その手とショボンの顔を見上げながら、感慨深げにクーはため息を吐いた。

川 ゚ -゚)「…負けた、か。これから私はどうすれば良いんだろうな…」
(´・ω・`)「らしくない言い草だな?俺より強くないと存在価値がないとでも思ってるんじゃないか?」
川 ゚ -゚)「私は…研究所以前の記憶がもう、ない。だからお前の保護者きどりの自分しかなかった。けど、もうそんなのはいらないだろう?」

やはりそう来たか、面倒臭い。
いらん所で素直だから俺にとっちゃタチが悪い。
そういう露骨な表情を浮かべながら、ショボンは内藤が戦っているだろう方向に向いて、言いにくそうに口を開いた。

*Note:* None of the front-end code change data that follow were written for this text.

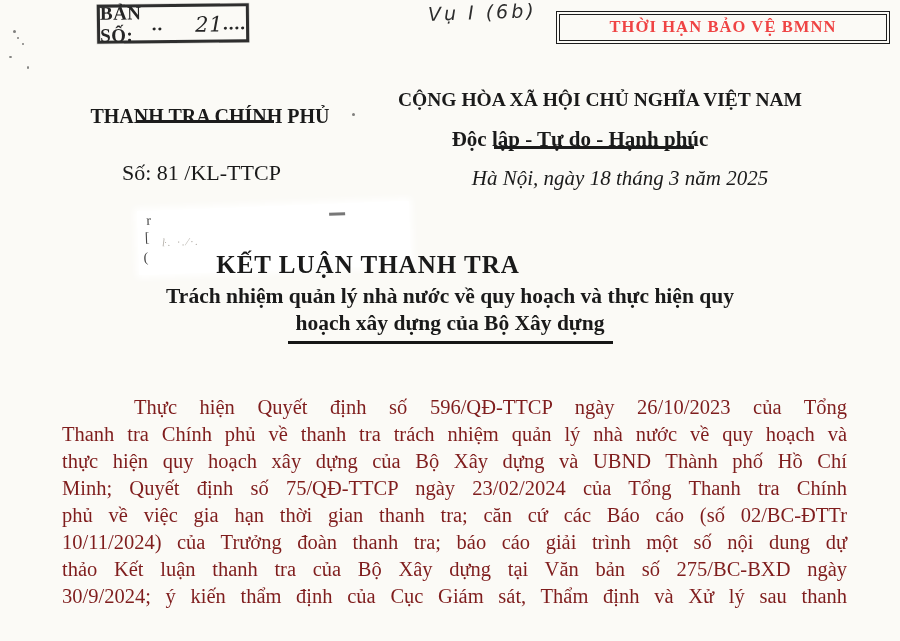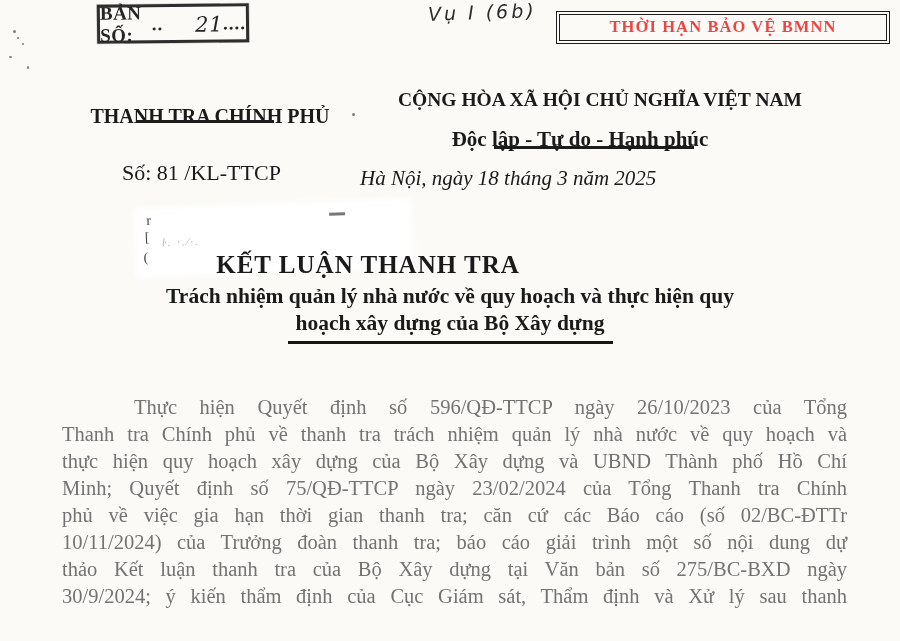--- a/index.html
+++ b/index.html
@@ -40,7 +40,7 @@
   .nat { position:absolute; left:350px; top:89px; width:500px; text-align:center; font-weight:bold; font-size:19.5px; }
   .motto { position:absolute; left:340px; top:115px; width:480px; text-align:center; font-weight:bold; font-size:21px;margin-top:12px; }
   .motto-line { position:absolute; left:494px; top:146px; width:200px; height:2.5px; background:#1c1c1c; }
-  .place-date { position:absolute; left:360px; top:166px; width:520px; text-align:left; font-style:italic; font-size:21px; }
+  .place-date { position:absolute; left:360px; top:166px; width:520px; text-align:center; font-style:italic; font-size:21px; }
   
   .faint-stamp {
     position:absolute; left:138px; top:206px; width:272px; height:64px;

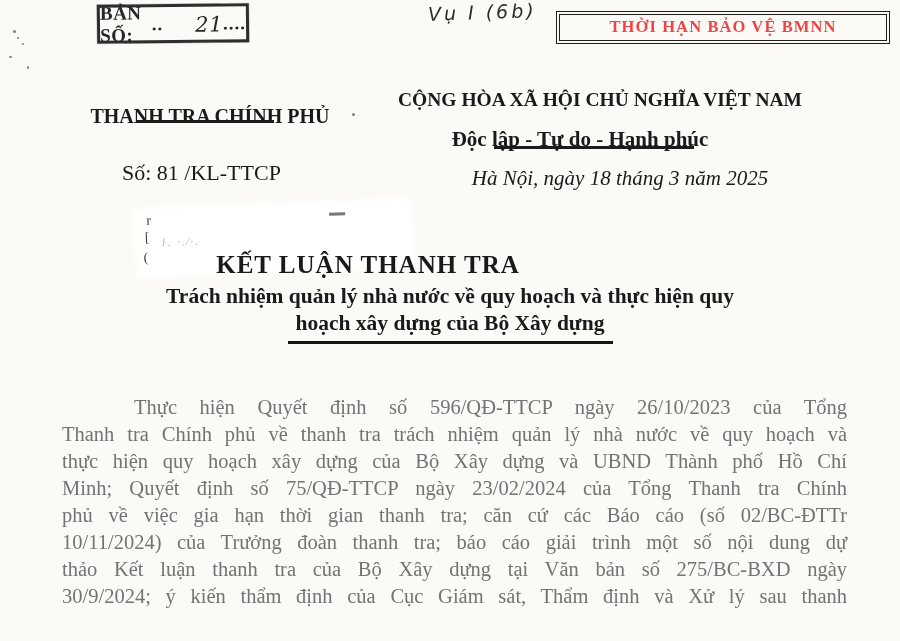--- a/index.html
+++ b/index.html
@@ -60,7 +60,7 @@
   .body-wrap { position:absolute; left:62px; top:394px; width:785px; }
   .body-line {
     font-size:20.5px; line-height:27px; height:27px;
-    text-align:justify; text-align-last:justify; white-space:normal; color:#737373;
+    text-align:justify; text-align-last:justify; white-space:normal; color:#7f1d1d;
   }
   .body-line.first { padding-left:72px; }
 </style>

(´・ω・`)「そんなとこだろうと思ってたが…その、なんだ。あんまり思い込むこともないだろう。それならそれで別の生き方だってある」
川 ゚ -゚)「ふふ…普通の女ならそうしても良いかもな」

クーは自らの右腕を見ながら、指を動かした。
ひしゃげて剥き出しになった内部機構が、指に連動して動く様子が見える。

川 ゚ -゚)「けどさ、私の体は戦闘用だろう?ラウンジの侵攻からお前を庇うために、お前を倒してラウンジに連れ帰る…それも叶わない今、他に何が出来るのか…」
(´・ω・`)「そりゃお前……ウチで味噌汁作るとかな」

すぐそこでまだ爆発音がしているというのに、その一瞬だけ音が止まったように感じた。
ギコや市長が聞いていたら末代まで語り継がれただろうその台詞を理解するのに、クーは停止した脳細胞に活を入れねばならなかった。

川 ゚ -゚)「―――は?」

間抜けな声をあげて、右目を丸くして。
見上げた先には明後日の方向を向いて表情がわからないショボン。
向こうで起こっている戦闘が気になるのだろうと頭は冷静に考えたが、それがなぜか可笑しくて笑いが込みあがってきた。

川 ゚ -゚)「は…はは。くっく…あはははは!」
(´・ω・`)「…なんだよ」
川 ゚ -゚)「また随分と…くく…お決まりの文句を言ったな。ふふっ…」
(´・ω・`)「んん?」
川 ゚ -゚)「お嫁さんになってくださいと来たか…はははは!」
(´・ω・`)「ちょっ、待て。誰がんなこと言ったよ」

これまでにない、まさに苦渋そのものといった顔のショボンが自分を睨んでくるのがまた面白くて、クーは笑った。
舌打ちしてまた明後日の方向を向いたショボンが可笑しくて、また笑った。
こういうのも悪くはないと、笑わなかった年月分クーは笑った。

何かに気付いたショボンが自分を抱いて地面に伏せても、クーはまだ笑い続けていた。
衝撃波がクーの持たれかかっていた乗用車を吹き飛ばした時、地面に伏せてお互いの顔が近づいた時に。
クーが何か言ったようだが、ショボンには良く聞こえなかった。